Libertarian theory argues, instead, that all relationships between strangers and mere acquaintances should be trading relationships, and that authoritarian relationships are illegitimate. The state, of course, even the democratic state, is an authoritarian institution based ultimately upon it’s use of authoritarian relations and it’s power to enforce those relationships. Trade, or Authority are the only two organising principles of the larger society — beyond the small friendship group where everyone can be brothers.

Since private property is the basis for trade — you can’t trade anything which you don’t own — clearly private property is important in the free society. Private property is the cornerstone of a free utopia.

Most radicals and revolutionaries have failed to see this. Bakunin, who was ignorant of economics (but intelligent enough to know it) was aware from the beginning that the state socialism of Marx was pure authoritarianism. The radical libertarians today emphasise the function of free trade and private property in society simply because the alternative is centralised authoritarianism. Libertarians are radical decentralists.

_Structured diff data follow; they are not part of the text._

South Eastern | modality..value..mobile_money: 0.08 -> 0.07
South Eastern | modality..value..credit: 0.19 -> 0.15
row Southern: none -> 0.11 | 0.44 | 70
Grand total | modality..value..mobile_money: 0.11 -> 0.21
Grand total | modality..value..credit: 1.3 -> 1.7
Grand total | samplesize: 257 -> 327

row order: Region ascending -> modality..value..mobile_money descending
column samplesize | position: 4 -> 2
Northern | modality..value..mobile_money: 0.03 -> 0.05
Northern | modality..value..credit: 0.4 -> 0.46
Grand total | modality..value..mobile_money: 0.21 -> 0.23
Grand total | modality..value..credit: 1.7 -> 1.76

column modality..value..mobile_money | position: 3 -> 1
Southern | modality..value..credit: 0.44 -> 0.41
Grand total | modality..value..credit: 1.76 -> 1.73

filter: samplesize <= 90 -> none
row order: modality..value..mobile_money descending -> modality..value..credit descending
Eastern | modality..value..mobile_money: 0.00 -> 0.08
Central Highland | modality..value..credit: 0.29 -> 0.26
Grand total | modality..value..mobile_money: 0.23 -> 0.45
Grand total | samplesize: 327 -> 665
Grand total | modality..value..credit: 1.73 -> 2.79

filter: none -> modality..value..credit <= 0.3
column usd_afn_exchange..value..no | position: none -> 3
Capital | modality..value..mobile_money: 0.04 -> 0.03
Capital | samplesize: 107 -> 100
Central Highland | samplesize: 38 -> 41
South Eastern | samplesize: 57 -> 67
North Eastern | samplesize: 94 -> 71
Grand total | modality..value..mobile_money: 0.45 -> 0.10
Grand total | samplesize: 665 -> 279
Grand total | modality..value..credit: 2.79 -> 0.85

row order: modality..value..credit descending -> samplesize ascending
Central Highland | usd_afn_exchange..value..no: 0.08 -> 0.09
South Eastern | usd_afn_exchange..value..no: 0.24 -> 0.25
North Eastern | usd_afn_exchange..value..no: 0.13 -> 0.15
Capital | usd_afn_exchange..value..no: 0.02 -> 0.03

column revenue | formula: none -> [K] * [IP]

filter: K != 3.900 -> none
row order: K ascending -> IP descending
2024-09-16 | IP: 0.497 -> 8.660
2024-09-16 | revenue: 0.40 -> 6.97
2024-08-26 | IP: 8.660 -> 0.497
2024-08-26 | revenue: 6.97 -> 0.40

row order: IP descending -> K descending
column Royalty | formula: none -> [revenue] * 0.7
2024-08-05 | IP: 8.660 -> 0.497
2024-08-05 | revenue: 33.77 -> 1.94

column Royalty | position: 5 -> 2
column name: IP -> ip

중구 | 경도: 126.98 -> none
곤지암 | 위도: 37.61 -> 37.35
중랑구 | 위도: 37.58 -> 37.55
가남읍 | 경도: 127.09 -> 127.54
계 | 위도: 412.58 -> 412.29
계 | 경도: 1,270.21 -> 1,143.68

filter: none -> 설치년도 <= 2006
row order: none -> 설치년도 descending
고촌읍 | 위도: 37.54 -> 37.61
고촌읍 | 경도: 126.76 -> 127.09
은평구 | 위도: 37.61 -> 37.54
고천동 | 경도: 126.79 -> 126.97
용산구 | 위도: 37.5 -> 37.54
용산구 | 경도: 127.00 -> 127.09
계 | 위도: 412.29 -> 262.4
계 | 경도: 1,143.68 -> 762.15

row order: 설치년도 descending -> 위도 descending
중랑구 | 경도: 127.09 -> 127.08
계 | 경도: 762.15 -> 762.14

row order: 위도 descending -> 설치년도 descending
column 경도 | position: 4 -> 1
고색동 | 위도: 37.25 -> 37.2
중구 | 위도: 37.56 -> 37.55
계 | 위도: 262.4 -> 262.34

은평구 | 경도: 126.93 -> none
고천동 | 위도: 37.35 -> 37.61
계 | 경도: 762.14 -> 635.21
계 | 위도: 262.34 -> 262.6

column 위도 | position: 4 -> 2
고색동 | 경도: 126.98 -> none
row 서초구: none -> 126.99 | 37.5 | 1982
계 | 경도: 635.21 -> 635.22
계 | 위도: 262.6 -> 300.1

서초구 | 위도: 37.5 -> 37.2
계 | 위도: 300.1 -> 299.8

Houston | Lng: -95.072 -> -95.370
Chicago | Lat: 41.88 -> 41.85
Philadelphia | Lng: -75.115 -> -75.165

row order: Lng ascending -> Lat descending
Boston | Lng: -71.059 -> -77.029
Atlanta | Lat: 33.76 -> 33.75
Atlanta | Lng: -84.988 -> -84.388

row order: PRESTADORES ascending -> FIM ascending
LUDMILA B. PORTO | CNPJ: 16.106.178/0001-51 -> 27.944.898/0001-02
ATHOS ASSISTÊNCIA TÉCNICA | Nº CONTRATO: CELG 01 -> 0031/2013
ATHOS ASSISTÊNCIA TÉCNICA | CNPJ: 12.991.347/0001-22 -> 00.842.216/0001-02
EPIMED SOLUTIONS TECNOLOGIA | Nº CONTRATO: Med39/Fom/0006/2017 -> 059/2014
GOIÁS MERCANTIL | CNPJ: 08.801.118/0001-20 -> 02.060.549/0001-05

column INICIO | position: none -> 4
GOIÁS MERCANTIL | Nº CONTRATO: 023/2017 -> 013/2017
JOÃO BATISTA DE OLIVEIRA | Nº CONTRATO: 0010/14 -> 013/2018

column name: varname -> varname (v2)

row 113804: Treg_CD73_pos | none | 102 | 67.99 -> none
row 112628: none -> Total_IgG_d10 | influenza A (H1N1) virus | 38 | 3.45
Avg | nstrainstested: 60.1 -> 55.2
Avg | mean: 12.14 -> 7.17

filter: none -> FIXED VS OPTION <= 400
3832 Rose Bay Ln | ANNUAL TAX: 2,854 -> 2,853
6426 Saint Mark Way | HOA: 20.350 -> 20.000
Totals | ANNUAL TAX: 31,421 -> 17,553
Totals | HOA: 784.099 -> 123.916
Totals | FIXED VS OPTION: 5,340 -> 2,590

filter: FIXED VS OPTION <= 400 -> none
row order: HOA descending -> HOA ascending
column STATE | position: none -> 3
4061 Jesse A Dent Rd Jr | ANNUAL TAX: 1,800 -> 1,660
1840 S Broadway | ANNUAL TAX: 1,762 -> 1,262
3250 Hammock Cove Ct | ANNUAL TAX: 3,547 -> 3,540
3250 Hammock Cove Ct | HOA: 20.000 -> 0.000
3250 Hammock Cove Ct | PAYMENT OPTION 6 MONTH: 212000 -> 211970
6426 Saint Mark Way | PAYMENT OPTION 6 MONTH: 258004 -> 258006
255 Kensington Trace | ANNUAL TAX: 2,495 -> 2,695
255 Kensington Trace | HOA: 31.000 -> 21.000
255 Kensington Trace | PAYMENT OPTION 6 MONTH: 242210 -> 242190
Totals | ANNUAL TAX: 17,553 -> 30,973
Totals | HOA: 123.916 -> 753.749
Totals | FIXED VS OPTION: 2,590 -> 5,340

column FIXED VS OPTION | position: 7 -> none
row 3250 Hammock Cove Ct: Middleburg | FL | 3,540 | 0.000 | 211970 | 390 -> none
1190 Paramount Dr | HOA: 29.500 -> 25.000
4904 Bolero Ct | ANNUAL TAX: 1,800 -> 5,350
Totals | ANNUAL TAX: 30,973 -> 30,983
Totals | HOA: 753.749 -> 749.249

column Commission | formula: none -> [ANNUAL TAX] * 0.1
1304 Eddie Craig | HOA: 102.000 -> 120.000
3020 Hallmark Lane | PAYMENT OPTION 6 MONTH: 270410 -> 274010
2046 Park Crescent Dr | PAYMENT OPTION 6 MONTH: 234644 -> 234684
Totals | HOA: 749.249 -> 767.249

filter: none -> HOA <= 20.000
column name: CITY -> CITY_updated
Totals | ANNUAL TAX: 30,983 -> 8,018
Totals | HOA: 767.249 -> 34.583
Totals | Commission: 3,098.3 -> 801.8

If the brotherhood of man concept is based upon an error in social analysis, it will never even be approached much less attained. The hope for universal peace and freedom among men, however, is not a pipe dream. Free Trade, based upon the decentralised ownership of property (reflecting the decentralised location of economic information in society), is a viable alternative to power and authority once the authoritarians now in power are removed. To be radical — to be a radical libertarian — is to know that there is a workable alternative to the authoritarian institutions which modern society has carried down from the dark ages.

Liberation is a demand which is being voiced today in every country on earth to counter the attempt to impose and maintain authority over free men. This is exactly why men who believe that a peaceful and free world must be built, know that that world must be maintained through the principle of FREE TRADE!

There is no other alternative to collectivism.